You shouldn’t assume your doctor is providing you with optimal medical advice.
By optimal, I mean advice that is:
- Grounded in the most recent medical knowledge.
- Adapted to your preferences and values.
- Made after helping you consider the various options, along with their risks and benefits.
Doctors are generally trying their best. But it’s hard for a single person to keep up with all the latest knowledge, plus doctors tend to get into practice habits that aren’t necessarily in your best interest.
Are You Regularly Informed of Non-Drug Treatment Options?
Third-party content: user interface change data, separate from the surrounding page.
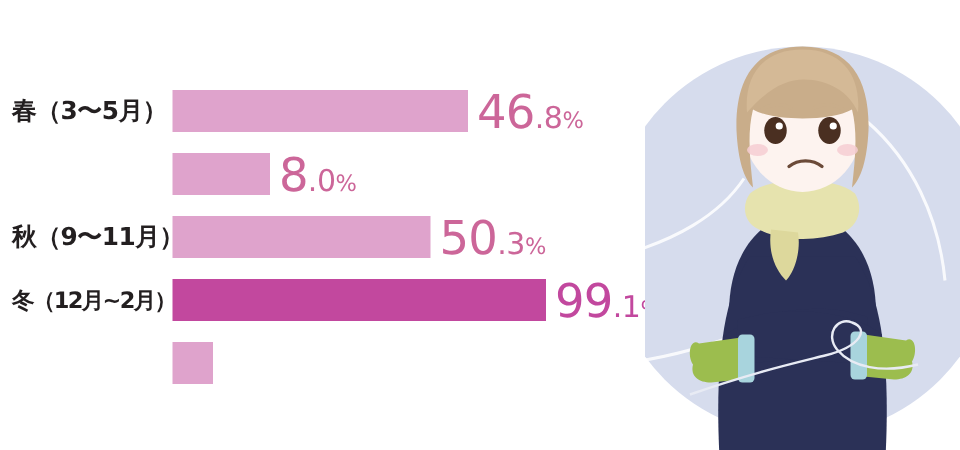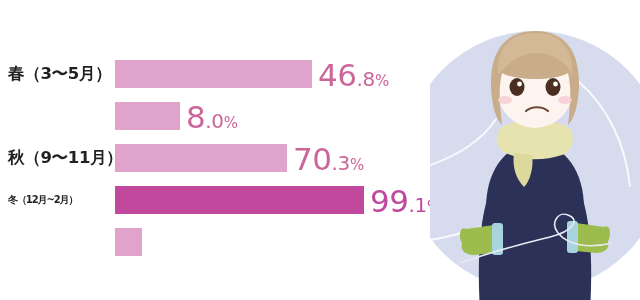--- a/index.html
+++ b/index.html
@@ -140,7 +140,7 @@
       <div class="cat-label">秋（9〜11月）</div>
       <div class="bar-track">
         <div class="bar" style="width:172px"></div>
-        <div class="value" style="left:178px"><span class="int">70</span><span class="dec">.3</span><span class="pct">%</span></div>
+        <div class="value" style="left:178px"><span class="int">50</span><span class="dec">.3</span><span class="pct">%</span></div>
       </div>
     </div>
 

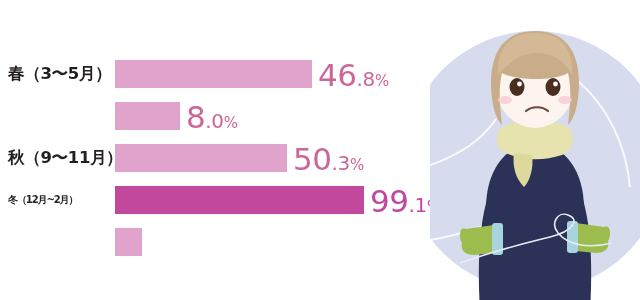--- a/index.html
+++ b/index.html
@@ -57,7 +57,7 @@
     white-space: nowrap;
   }
   .cat-label.small {
-    font-size: 10px;
+    font-size: 15px;
     letter-spacing: -1.1px;
   }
Case in point: Although guidelines suggest that mild-to-moderate depression can initially be treated by either psychotherapy or by medication — because they are generally equally effective — many seniors are not informed of this. Instead, the tendency is usually for doctors to dash off a prescription.
Fortunately, it is possible to work around this problem in healthcare, so that you can get healthcare that better fits your older relative’s needs.
To help people recognize and address this common issue, I’ve written an article for NextAvenue.org:
4 Steps You Can Take to Get Better Health Care
In this NextAvenue article, I explain in detail what an optimal medical recommendation should look like.
Then I share four steps you can take, to get better care from your doctors:
- Choose your doctors carefully.
- Do your homework, when it comes to health conditions and treatment options.
- Ask about alternatives.
- Consider a second opinion.
To get the tips in detail, read the full story at NextAvenue.org.
Remember: the more you learn about how healthcare works, the better you’ll be at getting what you need from the medical system.
By learning to get the right healthcare, and avoid the wrong healthcare, you’ll help your older loved one have better health, wellbeing, and quality of life.